French phonetics
Train your ear for French pronunciation by hearing key contrasts first, using immediate correction, and turning clearer listening into accurate speech.
By Bernard Henusse · 10-minute read · Last reviewed by Bernard Henusse on 2026-06-11
In this article
- Why can your mouth know the rule while your ear still misses the sound?
- Which French contrasts should advanced learners hear first?
- What does Oral Comprehension reveal that pronunciation drills hide?
- Why do videos and apps stop helping after the theory is clear?
- How does Oral Interaction turn hearing into usable pronunciation?
- What should you do next if you still cannot hear the difference?
In lessons, I see the same pattern again and again. English speakers train their ear for French pronunciation by hearing the contrast first, then saying it back under immediate correction.
The mistake is starting with the mouth. You try to place the tongue, round the lips, copy the teacher, repeat the word. Fine. But if your ear cannot hear the difference between your version and the French version, repetition just makes the wrong sound more fluent.
Start smaller. Listen to two close sounds. Decide if they are the same or different. Hear the teacher say them in words, then in short phrases, then in normal speech. Only after that do you produce them yourself. The 14 Sounds gives this work a map, because it keeps your attention on the contrasts English speakers usually miss instead of letting you practise whatever feels easiest.

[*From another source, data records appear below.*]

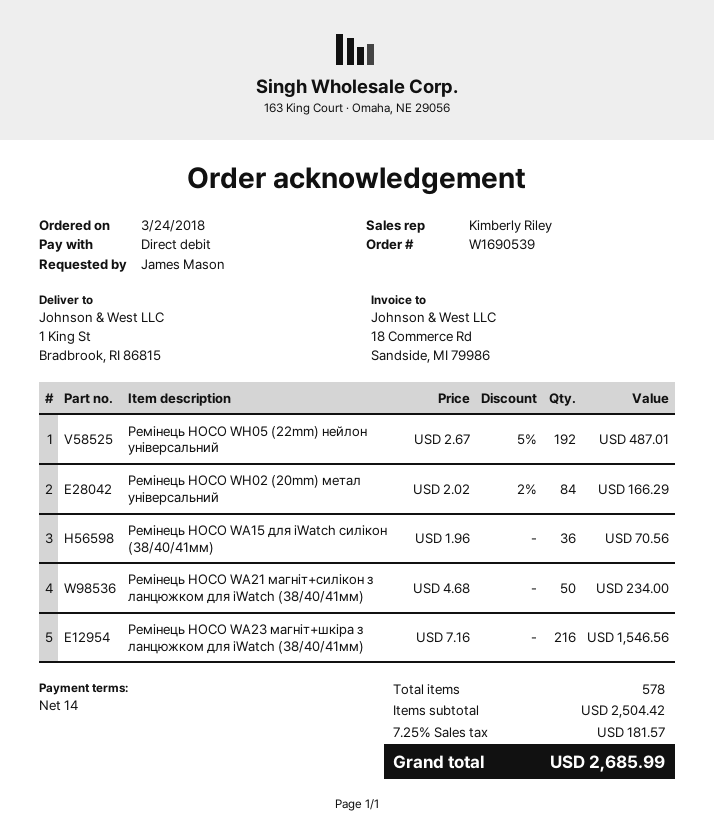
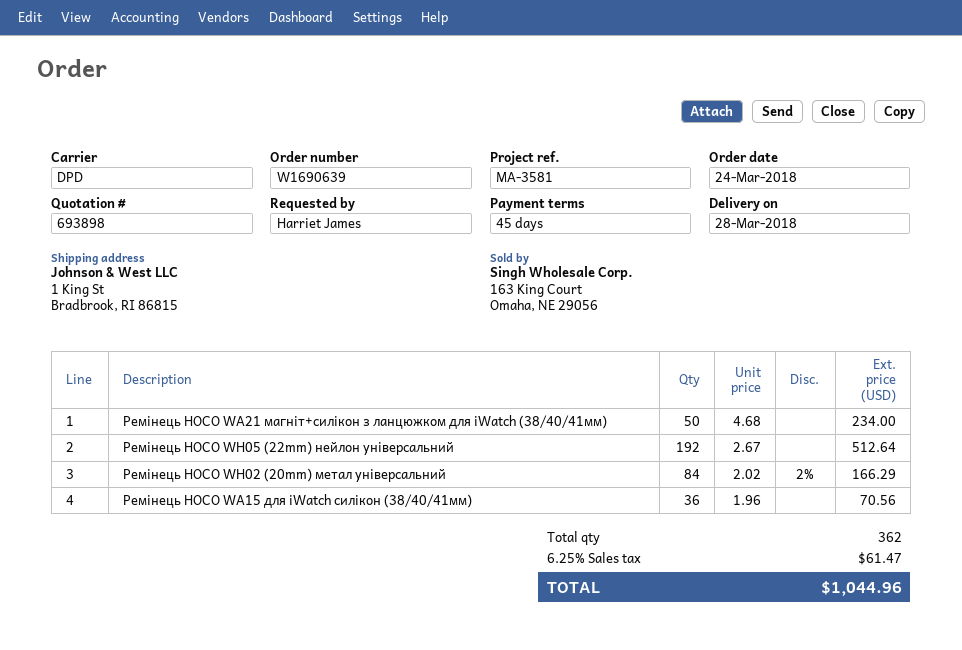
order number: W1690539 -> W1690639
payment terms: 14 days -> 45 days
ordered by: James Mason -> Harriet James
Ремінець HOCO WH05 (22mm) нейлон універсальний: 192 x 2.67 - 5% = 487.01 -> 192 x 2.67 = 512.64
Ремінець HOCO WA23 магніт+шкіра з ланцюжком для iWatch (38/40/41мм): 216 x 7.16 = 1546.56 -> none
total quantity: 578 -> 362
tax: 7.25% = 181.57 -> 6.25% = 61.47
total: 2685.99 -> 1044.96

There is good reason to treat this as trainable. In the Journal of the Acoustical Society of America in 1997, Ann Bradlow, David Pisoni, Reiko Akahane-Yamada and Yoh’ichi Tohkura showed that Japanese adults who received high-variability training on English /r/ and /l/ generalised their gains to new words and new talkers, and still retained them three months later. https://doi.org/10.1121/1.418276
For French, the practical version is simple. Use Oral Comprehension to catch the sound boundary. Use Oral Interaction to test it while you speak. A trained teacher stops you at the exact moment your ear accepts an English-shaped substitute. Then they make you hear and repair it before the mistake settles in.
Why can your mouth know the rule while your ear still misses the sound?

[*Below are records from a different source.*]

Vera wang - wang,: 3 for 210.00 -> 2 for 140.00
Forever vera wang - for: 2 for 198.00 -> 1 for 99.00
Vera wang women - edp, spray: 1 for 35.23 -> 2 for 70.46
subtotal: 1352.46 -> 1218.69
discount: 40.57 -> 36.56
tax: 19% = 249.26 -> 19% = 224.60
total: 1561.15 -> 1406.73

Your mouth can know the rule because your ear is still hearing French through English categories.
I see this most clearly with students who can explain the sound perfectly. They know where the lips go. They know the tongue should move. They may even know the phonetic symbol. Then they hear two French words. One has the sound they are aiming for. One has the English-shaped substitute. Both land in the same mental box.
That box is the problem. Long before you studied French, your brain learned which sound differences mattered in English and which ones could be ignored. Janet Werker and Richard Tees showed in Infant Behavior and Development in 1984 that infants under one year can discriminate speech-sound contrasts from many languages, then lose sensitivity to contrasts absent from their native language during the first year: https://doi.org/10.1016/s0163-6383(84)80022-3. Patricia K. Kuhl described the same narrowing in Nature Reviews Neuroscience in 2004 as a neural commitment mechanism, where early language experience fixes useful sound boundaries and makes later restructuring harder: https://doi.org/10.1038/nrn1533.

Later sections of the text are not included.